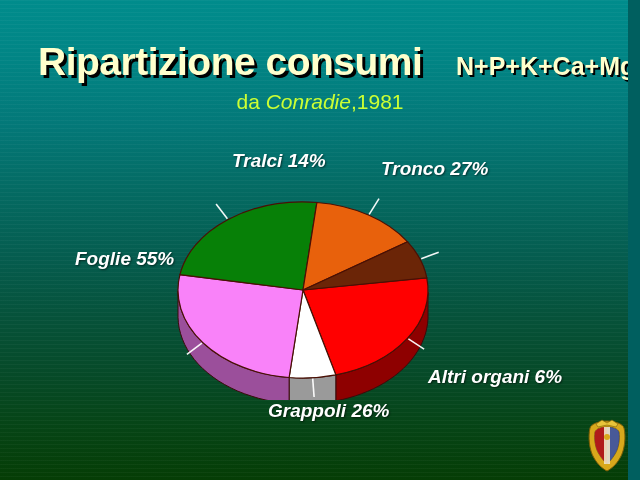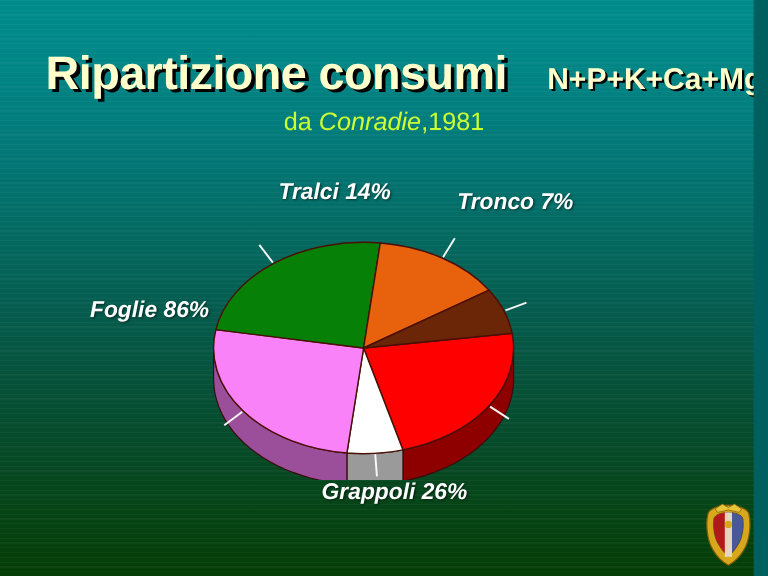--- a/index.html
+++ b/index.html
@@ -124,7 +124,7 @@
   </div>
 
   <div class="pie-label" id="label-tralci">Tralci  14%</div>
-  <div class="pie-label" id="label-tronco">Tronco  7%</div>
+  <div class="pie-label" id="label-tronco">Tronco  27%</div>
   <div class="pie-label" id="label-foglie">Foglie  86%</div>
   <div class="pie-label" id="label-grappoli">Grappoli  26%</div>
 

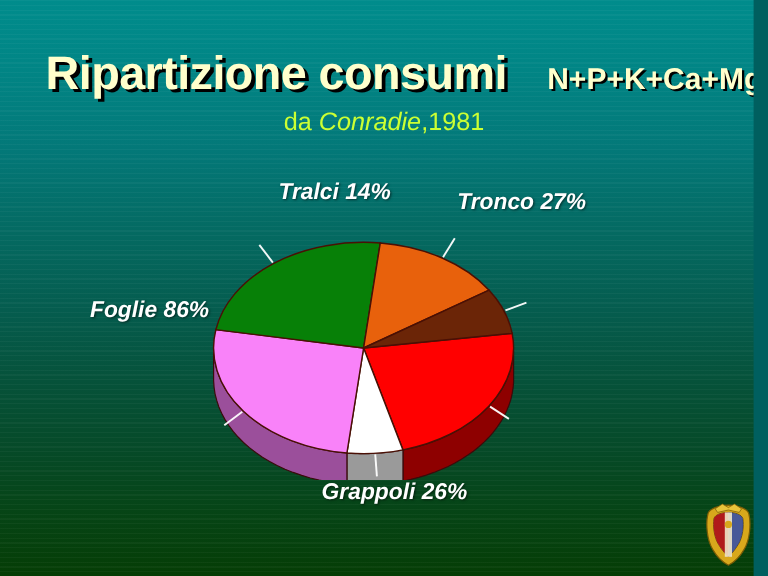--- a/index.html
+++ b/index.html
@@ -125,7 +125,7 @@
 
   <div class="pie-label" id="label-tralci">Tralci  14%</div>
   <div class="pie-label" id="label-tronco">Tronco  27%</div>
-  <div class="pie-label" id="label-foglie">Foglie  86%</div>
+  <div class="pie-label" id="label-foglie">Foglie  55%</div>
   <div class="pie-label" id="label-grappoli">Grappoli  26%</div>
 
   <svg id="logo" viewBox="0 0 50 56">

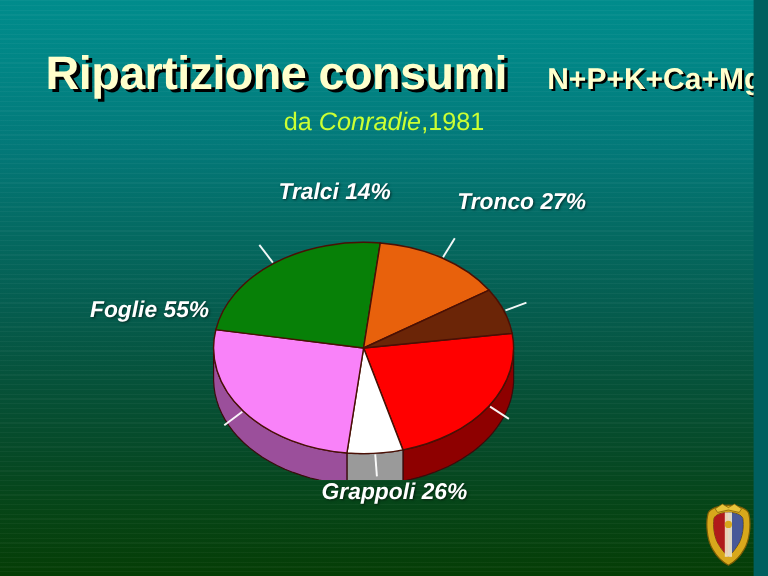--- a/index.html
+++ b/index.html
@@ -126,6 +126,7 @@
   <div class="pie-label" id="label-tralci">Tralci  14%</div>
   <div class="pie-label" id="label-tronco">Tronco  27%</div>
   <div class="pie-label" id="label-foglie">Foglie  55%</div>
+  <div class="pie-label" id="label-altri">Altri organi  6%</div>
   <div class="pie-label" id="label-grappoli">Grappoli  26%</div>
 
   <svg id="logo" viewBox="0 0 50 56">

------------------------------------------------------------

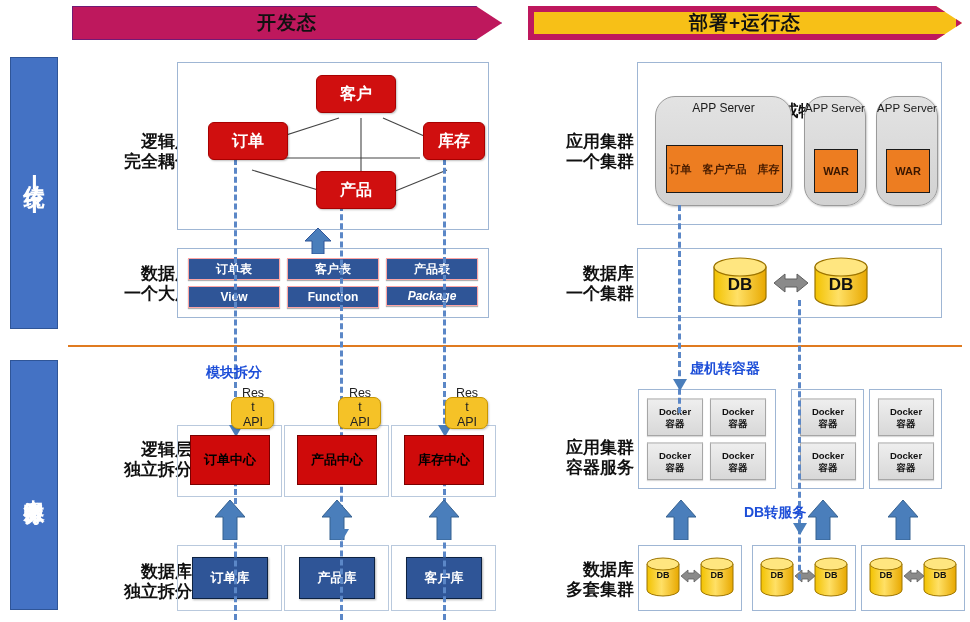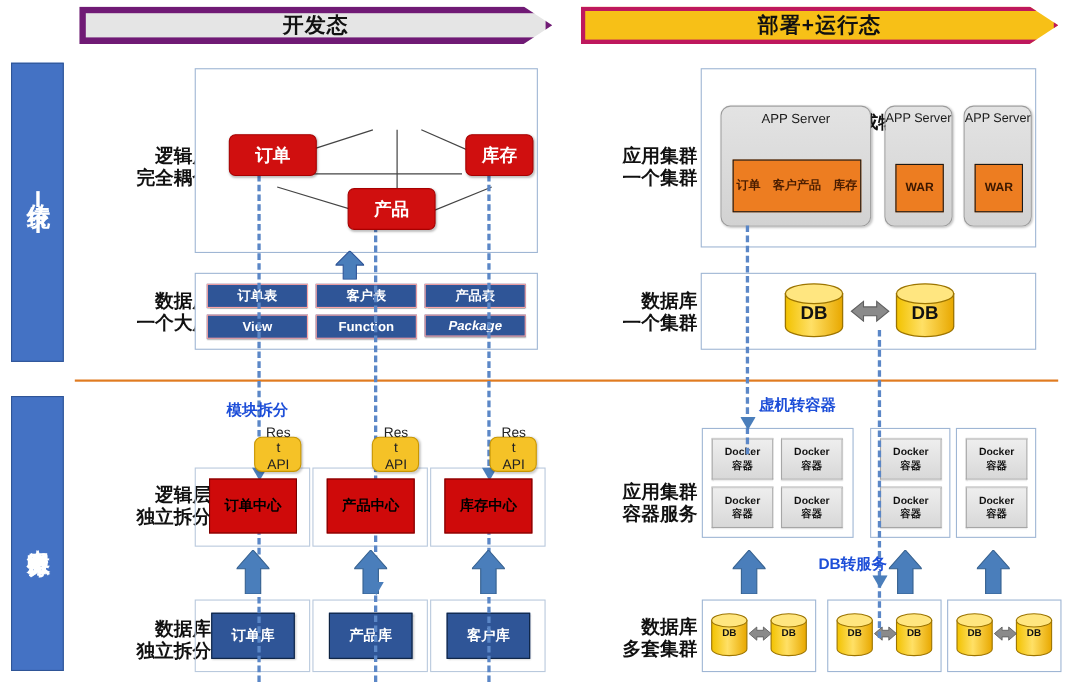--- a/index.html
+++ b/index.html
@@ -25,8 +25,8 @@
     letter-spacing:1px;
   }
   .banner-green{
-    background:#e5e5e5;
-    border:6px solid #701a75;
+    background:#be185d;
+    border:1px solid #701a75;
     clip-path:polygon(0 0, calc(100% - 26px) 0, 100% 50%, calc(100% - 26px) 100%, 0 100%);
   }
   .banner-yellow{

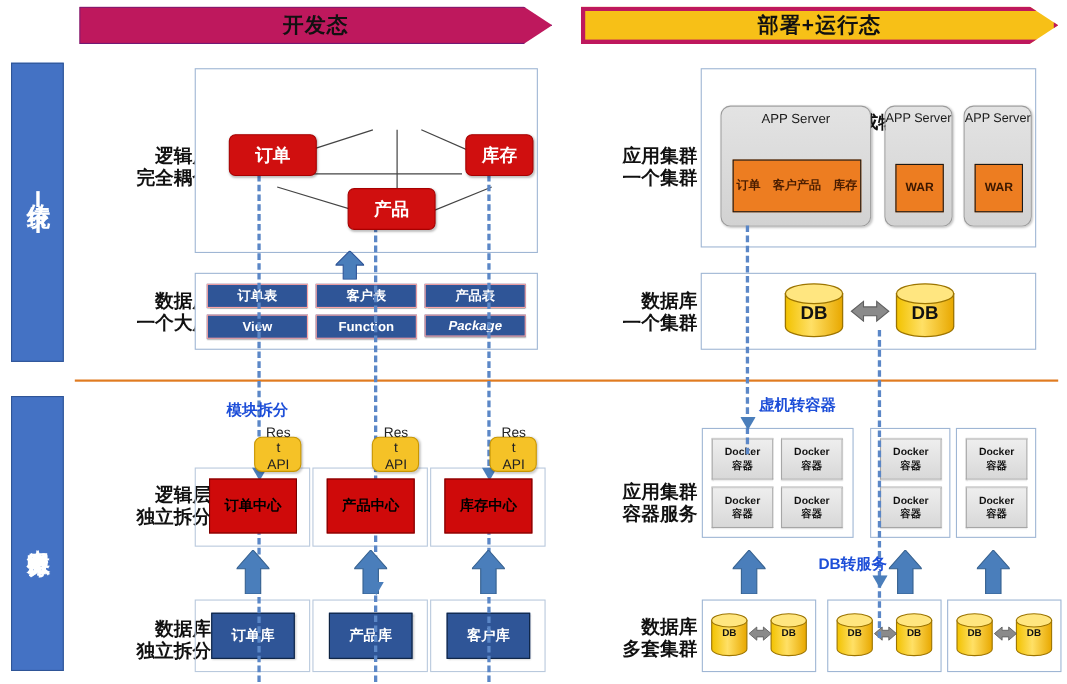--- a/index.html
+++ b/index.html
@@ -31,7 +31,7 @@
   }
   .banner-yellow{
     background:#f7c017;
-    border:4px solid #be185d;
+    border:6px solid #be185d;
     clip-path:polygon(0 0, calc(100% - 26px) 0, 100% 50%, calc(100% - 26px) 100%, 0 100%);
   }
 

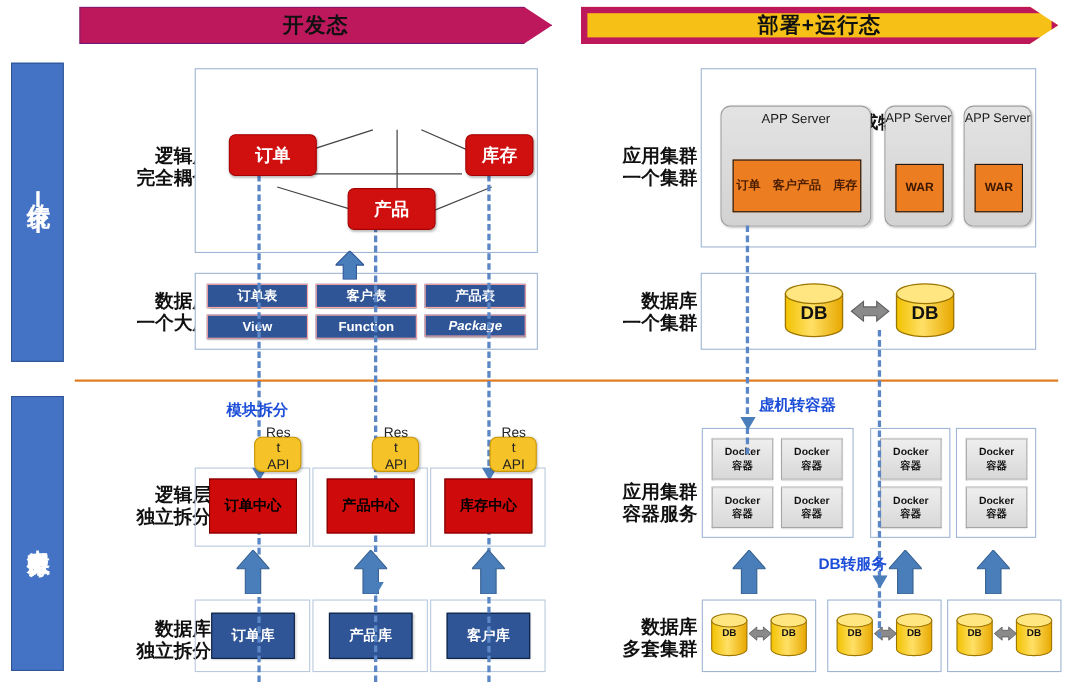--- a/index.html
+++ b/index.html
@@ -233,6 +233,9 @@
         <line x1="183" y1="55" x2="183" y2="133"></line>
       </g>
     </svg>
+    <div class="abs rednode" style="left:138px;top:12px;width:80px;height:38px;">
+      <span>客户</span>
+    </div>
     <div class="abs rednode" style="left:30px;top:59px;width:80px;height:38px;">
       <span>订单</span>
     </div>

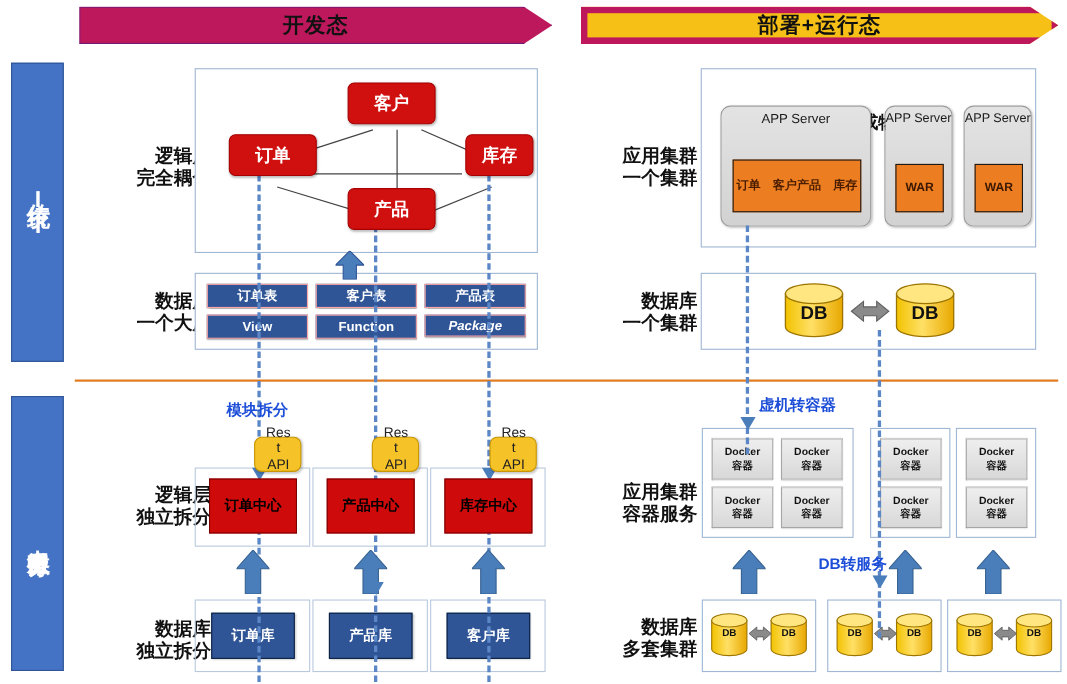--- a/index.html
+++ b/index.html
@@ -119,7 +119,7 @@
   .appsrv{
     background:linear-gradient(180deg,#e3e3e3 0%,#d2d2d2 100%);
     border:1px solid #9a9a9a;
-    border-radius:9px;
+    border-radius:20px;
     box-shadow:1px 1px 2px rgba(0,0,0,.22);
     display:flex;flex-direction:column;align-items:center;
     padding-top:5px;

------------------------------------------------------------

**Your instructions**
Read through the material above, and whenever a line contains "solid", copy it.

**Result for this exercise**
-    border:6px solid #701a75;
+    border:1px solid #701a75;
-    border:4px solid #be185d;
+    border:6px solid #be185d;
     border:1px solid #9a9a9a;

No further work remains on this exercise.